Frigyes
Karinthy : Recueil "Ô, aimable lecteur" (temps
héroïques)
nouveaux extraits de "l’enfer" de dante
98. … Car alors tous les deux soudain nous
entendîmes
Un cri à fendre en deux mes tympans
aux oreilles,
Un cri à faire frémir, une
souffrance ultime
99. J’observais dans cette inouïe profondeur,
J’aperçus l’âme
qui dans la douleur rampait,
Les membres se tordant, puis
s’arrêtant, rebelles.
100. En face de moi la fange de feu ardait
Les rouges braises de la forêt
ignescente,
Le cloaque de lave ses effluves crachait.
101. Un chapeau planté sur sa tête sénescente
Enserrait son visage, un chapeau de
brigand.
Je ne savais le nom de cette âme
souffrante
102. Et les autres non plus ne pouvaient, car devant
Un gros chat à poils gris
collé à sa poitrine
Par des liens d’osier fixé
étroitement
103. Déchirait son visage et le mettait en ruine.
Il beuglait comme bête, son sang
coulait à flots,
Il supportait hurlant cette douleur
insigne.
104. Ce fantôme feulant et miaulant des naseaux,
Ce dégoût accroché
à son corps pantelant
Lui crachait sa bave, dans les yeux, sur la
peau.
105. Ses yeux étaient rongés par le poison puant,
Et je dis :
« Maître ! Qui est cette âme ici,
Et quelle loi a-t-elle violé
méchamment,
106. Et quel péché d’orgueil peut-elle avoir
commis
Au point que seul un chat lui est
resté fidèle,
Dont l’infidélité
jamais se démentit ?
107. Et c’est en vain que la solitude il appelle,
Attaché sans cesse au vivant banc de
torture.
Il sauterait plutôt, aux supplices,
rebelle,
108. Dans un grand lac de feu, quelle terrible gageure,
Supplicié, impuissant, damné
à tout jamais. »
« C’est Salandra[1]. » - dit-il dans un murmure.
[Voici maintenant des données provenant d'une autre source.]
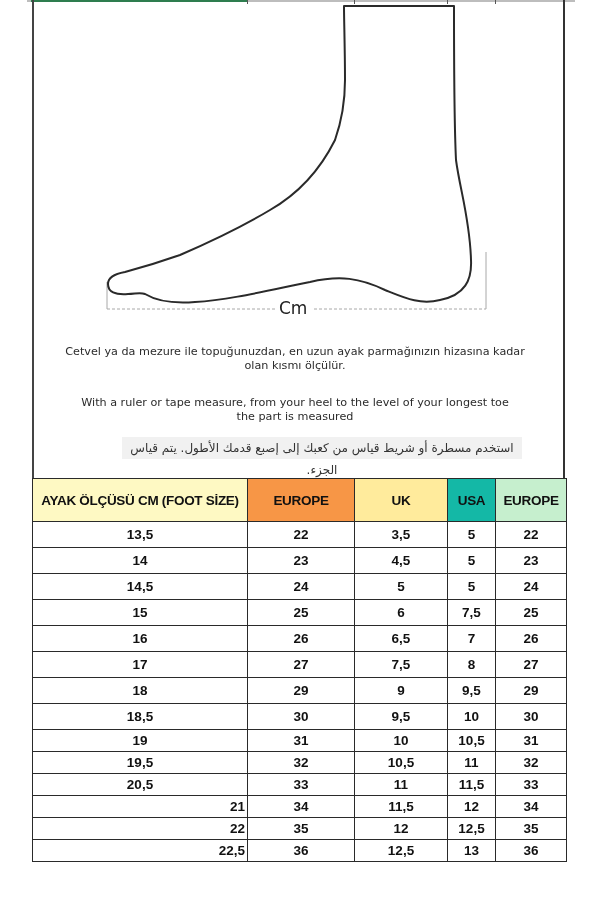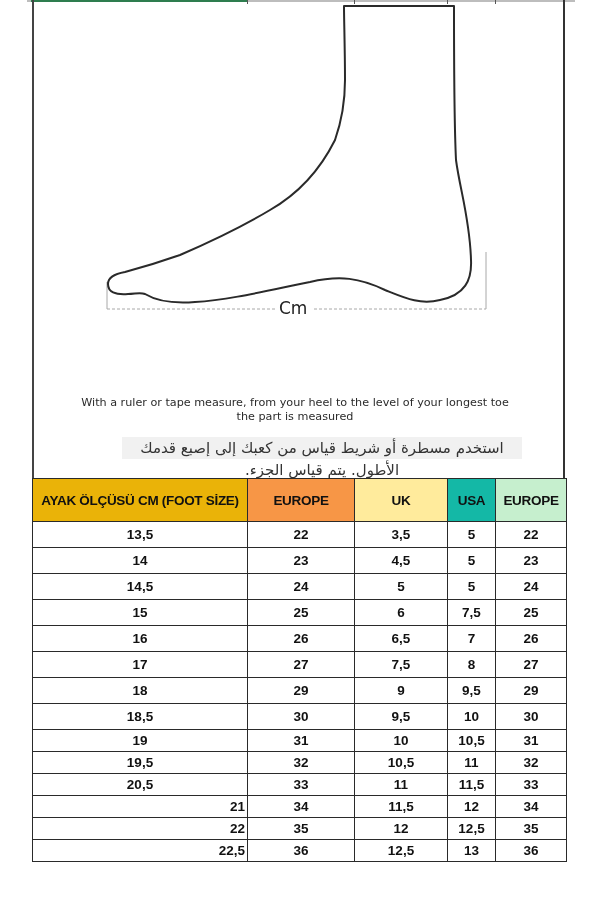--- a/index.html
+++ b/index.html
@@ -71,21 +71,21 @@
     .instr-tr { top: 345px; }
     .instr-en { top: 396px; }
     .arabic-strip {
       position: absolute;
       left: 122px; top: 437px;
       width: 400px; height: 22px;
       background: #f1f1f1;
       direction: rtl;
       text-align: center;
       font-family: "DejaVu Sans", sans-serif;
-      font-size: 15px;
+      font-size: 12px;
       line-height: 22px;
       color: #333;
     }
     table.size-table {
       position: absolute;
       left: 32px; top: 478px;
       width: 534px;
       border-collapse: collapse;
       table-layout: fixed;
       font-family: "Liberation Sans", "DejaVu Sans", sans-serif;
@@ -147,39 +147,43 @@
              C 108 278, 114 274, 125 272
              C 140 268, 160 262, 180 255
              C 210 242, 245 225, 270 210
              C 305 190, 325 160, 335 140
              C 342 120, 345 100, 345 80
              C 345 50, 344 20, 344 6 Z" fill="none" stroke="#2a2a2a" stroke-width="2" stroke-linejoin="round"></path>
   </svg>
 
   <div class="cm-label">Cm</div>
 
+  <div class="instr instr-tr">
+    <div>Cetvel ya da mezure ile topuğunuzdan, en uzun ayak parmağınızın hizasına kadar</div>
+    <div>olan kısmı ölçülür.</div>
+  </div>
 
   <div class="instr instr-en">
     <div>With a ruler or tape measure, from your heel to the level of your longest toe</div>
     <div>the part is measured</div>
   </div>
 
   <div class="arabic-strip">استخدم مسطرة أو شريط قياس من كعبك إلى إصبع قدمك الأطول.  يتم قياس الجزء.</div>
 
   <table class="size-table">
     <colgroup>
       <col style="width:215px">
       <col style="width:107px">
       <col style="width:93px">
       <col style="width:48px">
       <col style="width:71px">
     </colgroup>
     <thead>
       <tr>
-        <th style="background:#eab308">AYAK ÖLÇÜSÜ CM (FOOT SİZE)</th>
+        <th style="background:#fef9c3">AYAK ÖLÇÜSÜ CM (FOOT SİZE)</th>
         <th style="background:#f79646">EUROPE</th>
         <th style="background:#ffeb9c">UK</th>
         <th style="background:#14b8a6">USA</th>
         <th style="background:#c6efce">EUROPE</th>
       </tr>
     </thead>
     <tbody>
       <tr class="r26">
         <td>13,5</td>
         <td>22</td>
109. Et je vis une immense ville fière où couraient,
Grand amas de peuples gémissant et
geignant
Dedans, dehors, fuyant,
désespérés.
110. Et jaillit une flamme, jusqu’au ciel atteignant,
Car chacune maison devient la proie des
flammes,
Sur l’église brûlant, le
lac incandescent
111. S’étale l’onguent, l'huile que le feu
entame
Et moi alors je dis avec
étonnement :
« Dis, Cette ville, c’est
Venise, sur mon âme ! »
112. Mais sa parole par d’affreux gémissements
Dans le château fut incontinent
engloutie.
Sa tour s’affaissa comme le beurre se
fondant,
113. Et l’horizon renvoya l’écho
d’infamie.
Tout en haut dans le ciel au-dessus du
château
Un oiseau muet, sombre, chantait
l’agonie,
114. La Terreur par-dessus les mourants en monceaux,
Ils lui ouvrent béante leur gorge
médusée.
Et moi je
dis « Maître quels crimes affreux, quels maux
115. Doivent être ceux dont la ville est accusée,
Ô, dis, quel est son
crime ? » Et il me répondit :
« Elle trahit celle qui
l’avait allaitée. »
116. Nous poursuivîmes vers un autre lieu maudit,
Là s’assombrissait muette froide
pénombre,
À faire trembler le cœur, il en
reste interdit,
117. Car chacun de mes pas y résonnait en nombre,
Et filtraient dans le noir bien des
gémissements,
Et je vis un disque blafard, terne dans
l’ombre :
118. Une tête, je la reconnus aisément !
D’Annunzio, le poète italien,
le classique,
Autour de lui des senteurs étranges
en un champ.
119. Son visage est hideux, il est blême et étique,
Flottant jusques au cou dans quelque jus
épais,
Et, troublé, il regarde, balbutiant,
anémique
120. Depuis la lavure poisseuse et noir de jais
Alourdissant ses pieds, coulant dans ses
oreilles,
Ses mains, ses pieds sont pleins de poils
si laids
121. Vingt poils aussi à ses deux narines jumelles,
Seul son crâne est désert
telle la cime d’un mont,
Tel Tantale, le mettrait en gironde
bouteille.
122. Mais ce liquide, cette pommade à son front
Se dépose, et lui geint, et lui crie
et lui pleure ;
Vains lui sont ses efforts, et son
agitation.
123. Et je dis : « Maître, ce bain
tuant l’âme sur l’heure,
Dis pourquoi vous martyrise-t-il, quel
est-il ? »
« C’est lotion capillaire,
allez à la mal
heure ! »
124. Et moi je ris. Et lui resta dans son exil.
[1] Antonio Salandra (1853-1931). Homme politique italien Président du Conseil, favorable à l’entrée de l’Italie dans la guerre.